Traveling — even for fun — can be tough on our bodies. Hours spent in airline seats, heavy meals and long stretches of touristy walking or standing can leave muscles and joints stiff and achy.
I asked two well-known fitness trainers, Elisabeth Halfpapp and Fred DeVito, for some simple exercises that travelers of any age or condition can do on the move, no matter where they may be. Ms. Halfpapp and Mr. DeVito (who are married) were pioneers in the “barre” exercise movement, which is a workout routine designed around the wooden rail that ballet dancers use for stability during practice. Their first piece of advice: Everywhere you look you can find a stand-in for an exercise barre.
“Try to look for anything that can be used as a barre,” says Ms. Halfpapp, who along with Mr. DeVito co-founded Exhale Spa, which offers barre and yoga at 20 locations in the United States and Bermuda. “Especially with jet lag and time change, you can do these stretches just to recirculate the body and get yourself back to a balanced state of flexibility and strength.”
When Ms. Halfpapp was traveling near Dublin, an old stone wall on a hill inspired her and her companions to do a standing thigh stretch, using the stone wall as a barre. A tree, an ornate bridge, a park bench, the railing on a cruise ship — all work as makeshift exercise barres perfect for stretching and strengthening a traveler’s tired body.
Ms. Halfpapp recalls a family trip to the Amalfi coast, where everyone (even those who don’t take part in regular barre workouts) used a rail that overlooked the sea as a makeshift barre. “We were all so enamored by the view and the energy,” she said. “It was more of an out-of-body experience, doing these stretches, feeling them and then being distracted by the amazing views. The view kept us longer in the stretches.”

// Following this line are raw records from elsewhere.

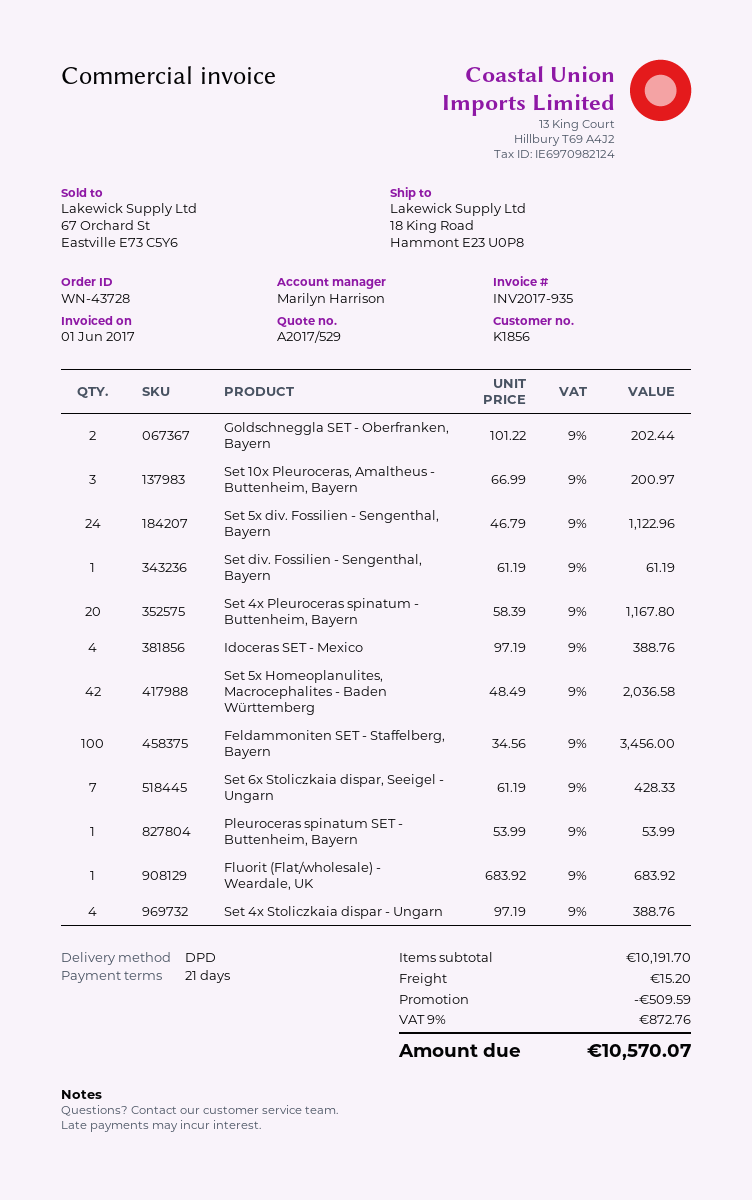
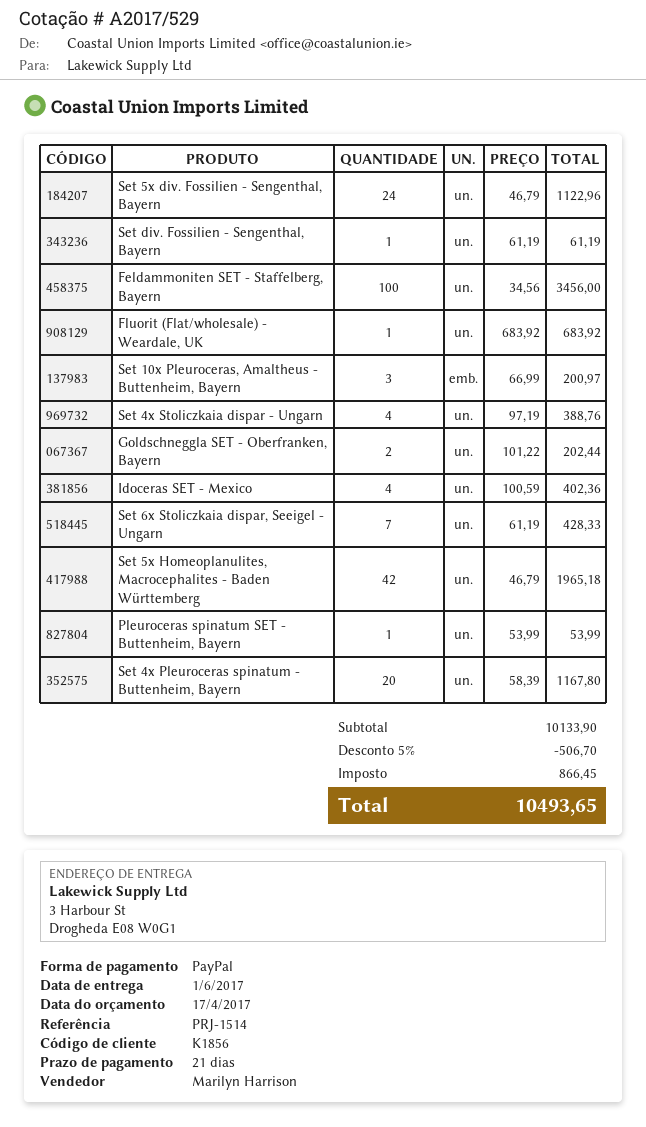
ship to: 18 King Road, Hammont E23 U0P8 -> 3 Harbour St, Drogheda E08 W0G1
Idoceras SET - Mexico: 4 x 97.19 = 388.76 -> 4 x 100.59 = 402.36
Set 5x Homeoplanulites, Macrocephalites - Baden Württemberg: 42 x 48.49 = 2036.58 -> 42 x 46.79 = 1965.18
subtotal: 10191.70 -> 10133.90
discount: 509.59 -> 506.70
shipping: 15.20 -> none
tax: 872.76 -> 866.45
total: 10570.07 -> 10493.65

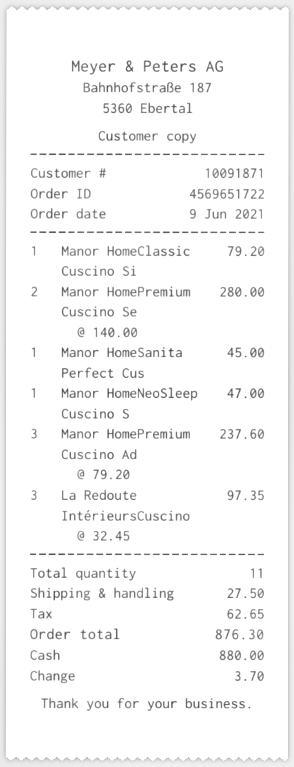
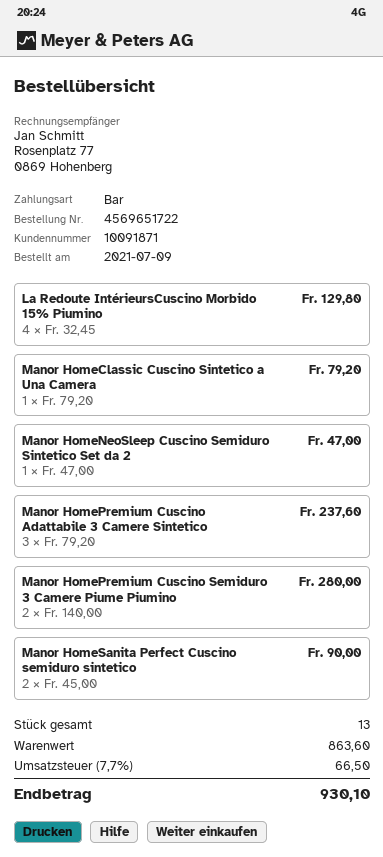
order date: 2021-06-09 -> 2021-07-09
Manor HomeSanita Perfect Cus: 1 x 45.00 = 45.00 -> 2 x 45.00 = 90.00
La Redoute IntérieursCuscino: 3 x 32.45 = 97.35 -> 4 x 32.45 = 129.80
total quantity: 11 -> 13
shipping: 27.50 -> none
tax: 62.65 -> 66.50
total: 876.30 -> 930.10

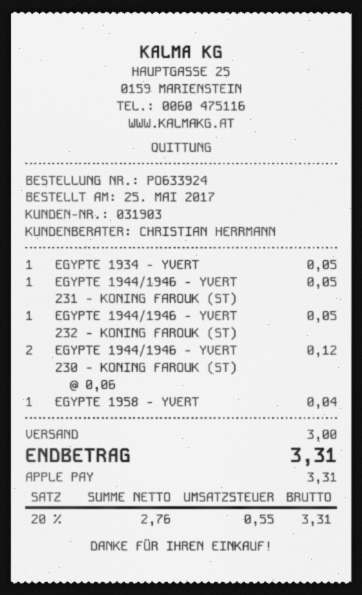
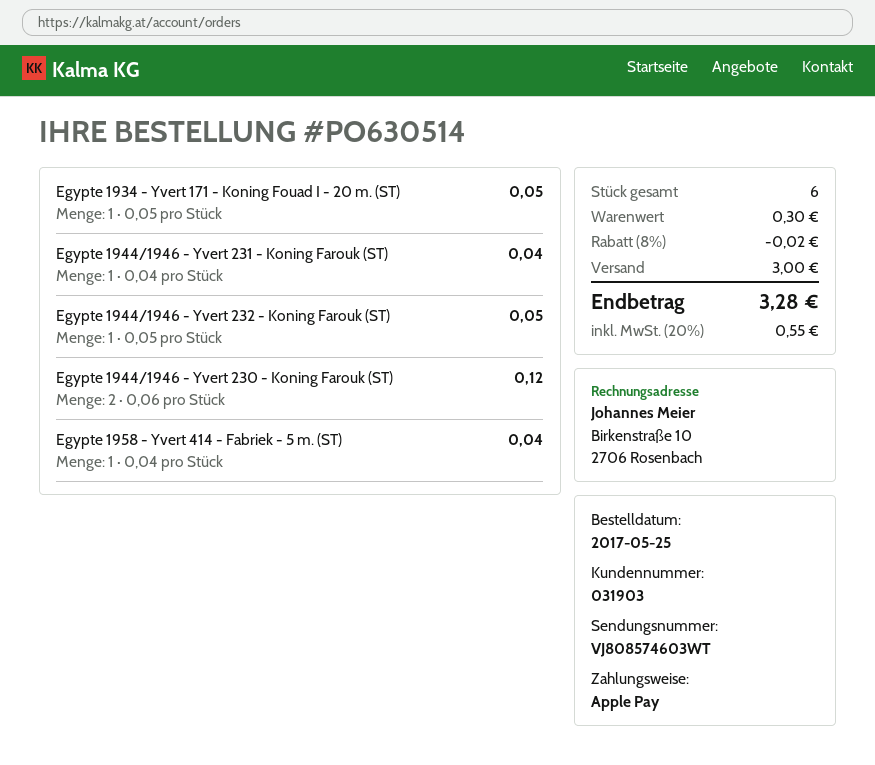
order number: PO633924 -> PO630514
EGYPTE 1944/1946 - YVERT 231 - KONING FAROUK (ST): 1 x 0.05 = 0.05 -> 1 x 0.04 = 0.04
discount: none -> 8% = 0.02
total: 3.31 -> 3.28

Here are six simple barre stretches you can take on the road, as long as you have something to hold on to. If you like, you can do three sets, counting to eight each time and alternating legs and sides as needed.
CreditHiroko Masuike/The New York Times
The Stretch: V Thigh Strengthener
How to Do It: Hold on to the barre and step an arm’s length away from it. Place heels together, turning feet out into a “V.” Gently bend knees a few inches, then raise heels a few inches. You can pulse up and down for eight counts.

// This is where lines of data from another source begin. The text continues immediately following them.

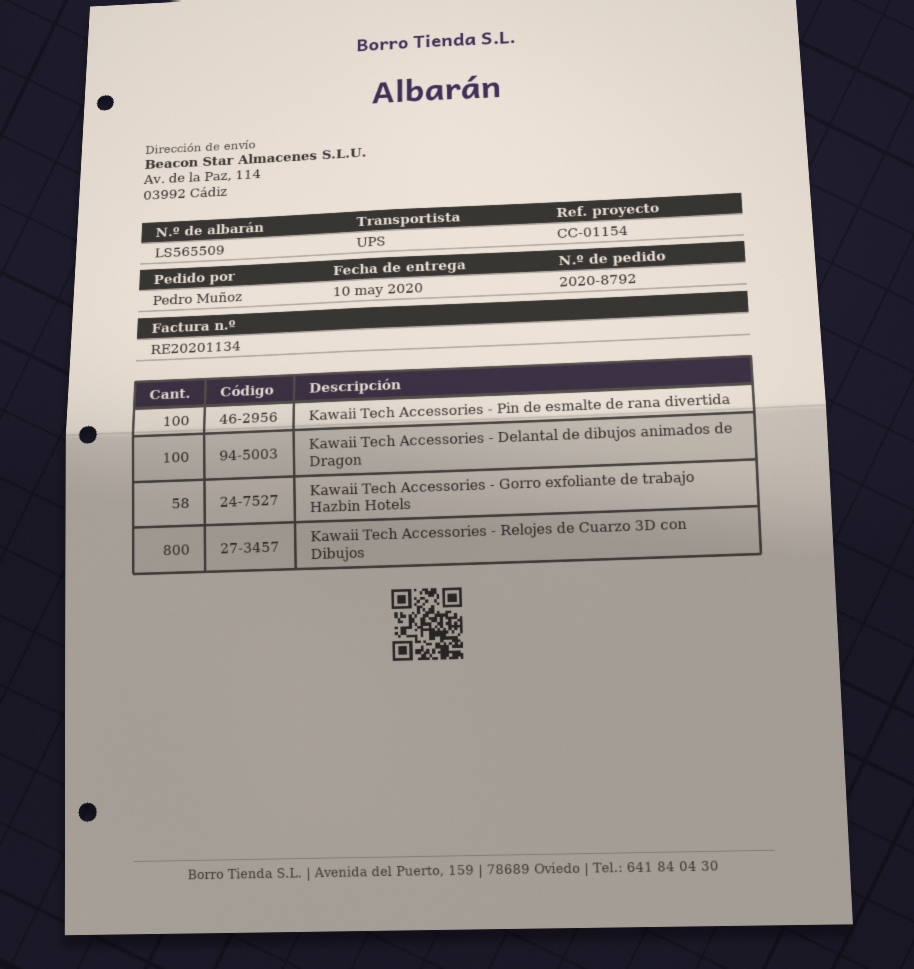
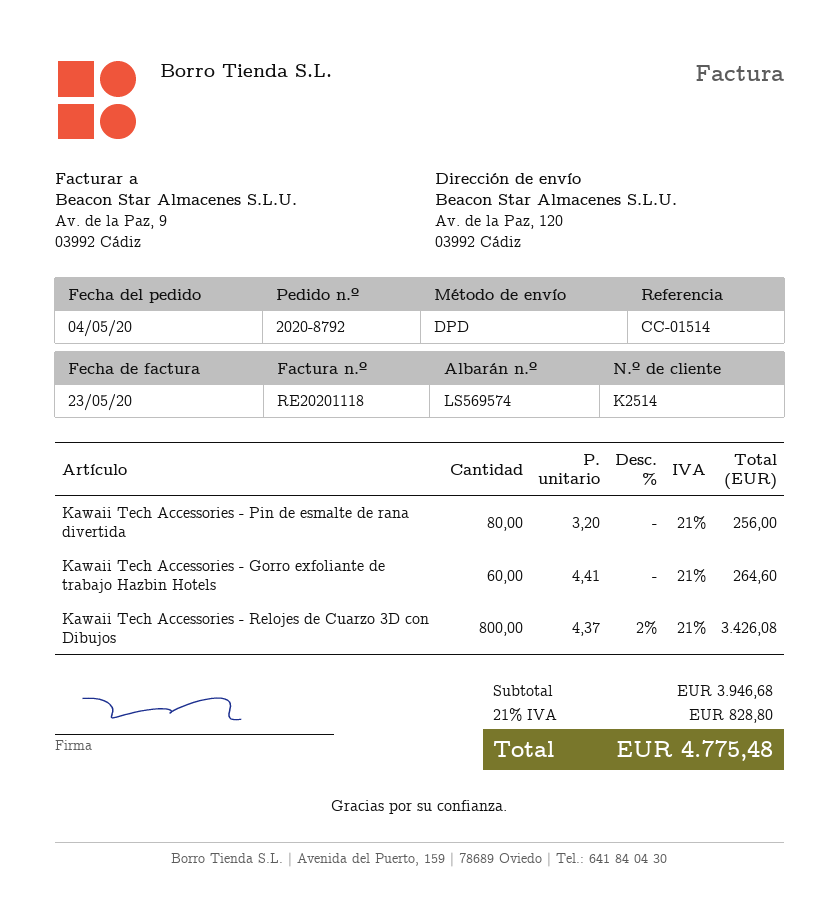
delivery note number: LS565509 -> LS569574
invoice number: RE20201134 -> RE20201118
reference: CC-01154 -> CC-01514
shipping method: UPS -> DPD
ship to: Av. de la Paz, 114, 03992 Cádiz -> Av. de la Paz, 120, 03992 Cádiz
Kawaii Tech Accessories - Pin de esmalte de rana divertida: 100 -> 80
Kawaii Tech Accessories - Delantal de dibujos animados de Dragon: 100 -> none
Kawaii Tech Accessories - Gorro exfoliante de trabajo Hazbin Hotels: 58 -> 60

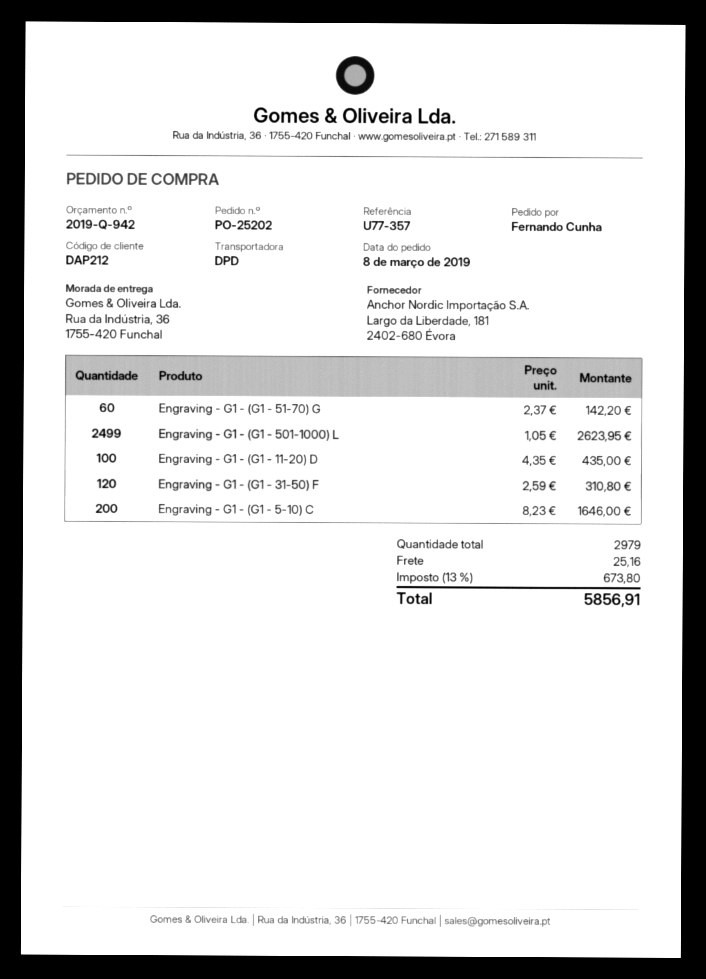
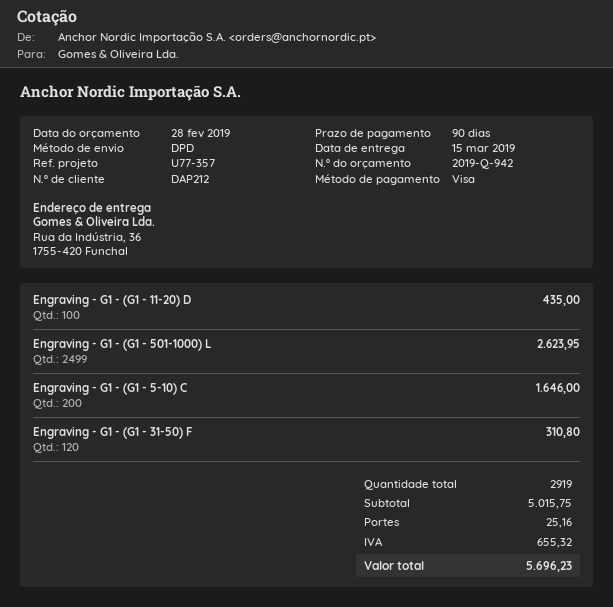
Engraving - G1 - (G1 - 51-70) G: 60 for 142.20 -> none
total quantity: 2979 -> 2919
tax: 673.80 -> 655.32
total: 5856.91 -> 5696.23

What It’s Good for: The stretch works your thighs and glutes, the largest muscles in your body, which means you’ll burn more calories. “It’s an energy booster,” says Mr. DeVito, who, along with Ms. Halfpapp, wrote “Barre Fitness: Barre Exercises You Can Do Anywhere for Flexibility, Core Strength and a Lean Body.”
The Stretch: Standing Thigh Stretch
How to Do It: Place your left hand on the support and soften your knees. Lift and bend your right leg, grabbing your foot and holding for 30 seconds. If you can’t hold your foot, just bend the raised leg while resting your hand on your thigh. Alternate sides.
What It’s Good for: Stretches the top of your thigh (quadriceps) and hip flexor muscles. “Hip flexors get really tight when you’re sitting and traveling,” Ms. Halfpapp said.
The Stretch: Ice Skater
How to Do It: Hold on to your support, an arm’s distance away. Lift one leg opposite the barre and lean forward so your torso and your leg are parallel to the ground. If you can’t extend your leg straight, just bend it so only your thigh is parallel to the ground. Hold for eight counts and, if you’re feeling ambitious, lift the raised leg up and down in gentle pulses. Try it on the other side.
What It’s Good for: A weight-bearing exercise great for bones and balance. Take a mindful moment and imagine yourself as an ice skater gliding along the ice.
The Stretch: Standing Plank
How to Do It: Face the support and place palms shoulder distance apart. Keeping legs straight, bend your elbows about six inches toward the bar and keep your body straight. Hold for 30 seconds.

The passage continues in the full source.